Problem
Copy out the lines beginning at the one with "[49,520,99,534] ToDo ->" and ending at the last line of the data, both included; pictures stay out.

-- Opening Marker --

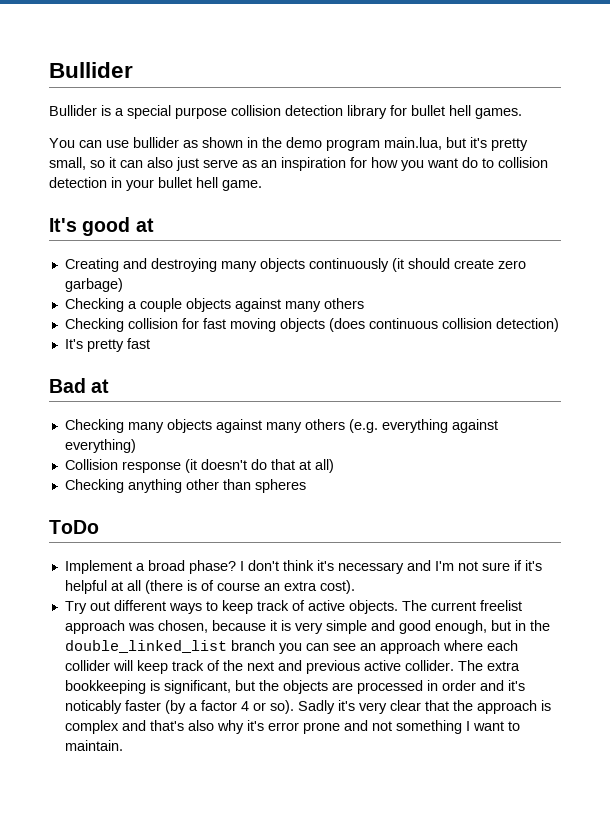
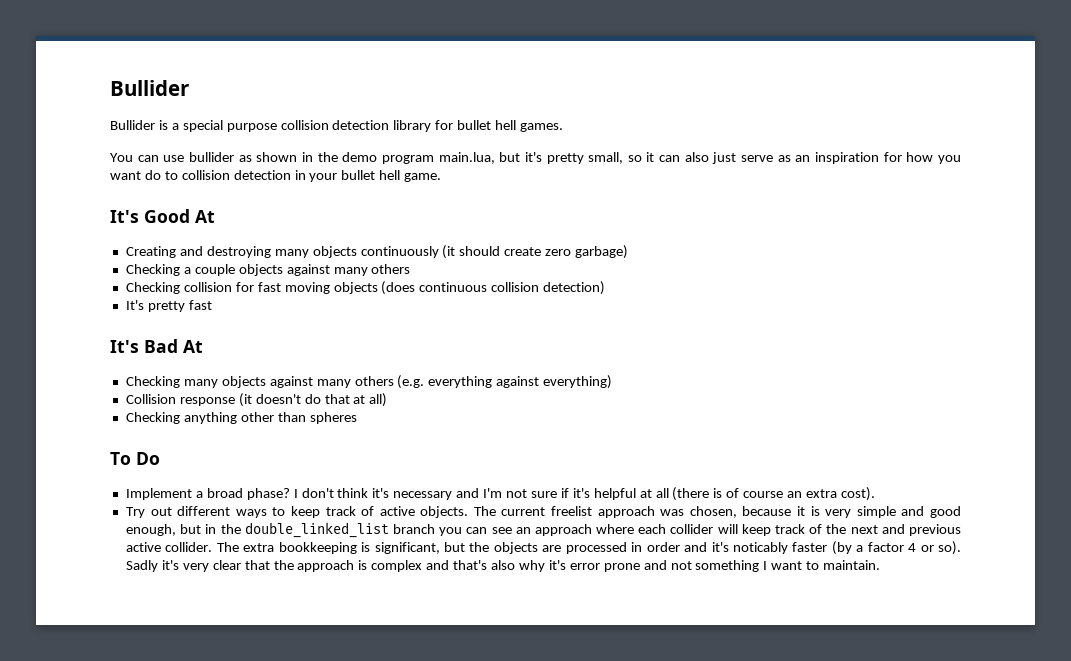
[82,217,154,236] good at -> [144,209,215,223] Good At
[49,378,110,393] Bad at -> [110,339,203,353] It's Bad At
[49,520,99,534] ToDo -> [110,452,160,465] To Do

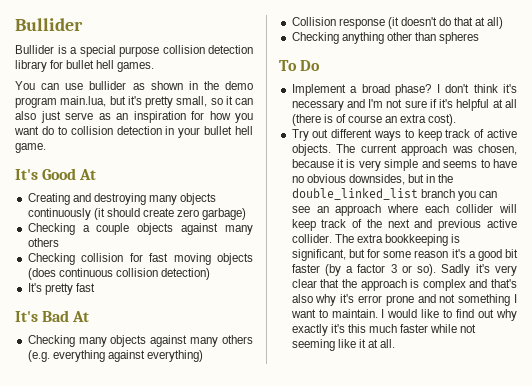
[551,506,593,516] freelist -> (397, 148) none
[930,506,962,518] [125,524,176,536] good enough, -> [443,159,517,168] [291,174,405,185] seems to have no obvious downsides,
[469,542,788,554] the objects are processed in order and it's noticably -> [366,249,518,261] for some reason it's a good bit
[908,543,917,552] 4 -> [390,264,397,273] 3
(881, 565) none -> [381,309,517,321] [291,324,477,336] [291,339,396,351] I would like to find out why exactly it's this much faster while not seeming like it at all.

-- Closing Marker --

Finished exercise
[49,520,99,534] ToDo -> [110,452,160,465] To Do

[551,506,593,516] freelist -> (397, 148) none
[930,506,962,518] [125,524,176,536] good enough, -> [443,159,517,168] [291,174,405,185] seems to have no obvious downsides,
[469,542,788,554] the objects are processed in order and it's noticably -> [366,249,518,261] for some reason it's a good bit
[908,543,917,552] 4 -> [390,264,397,273] 3
(881, 565) none -> [381,309,517,321] [291,324,477,336] [291,339,396,351] I would like to find out why exactly it's this much faster while not seeming like it at all.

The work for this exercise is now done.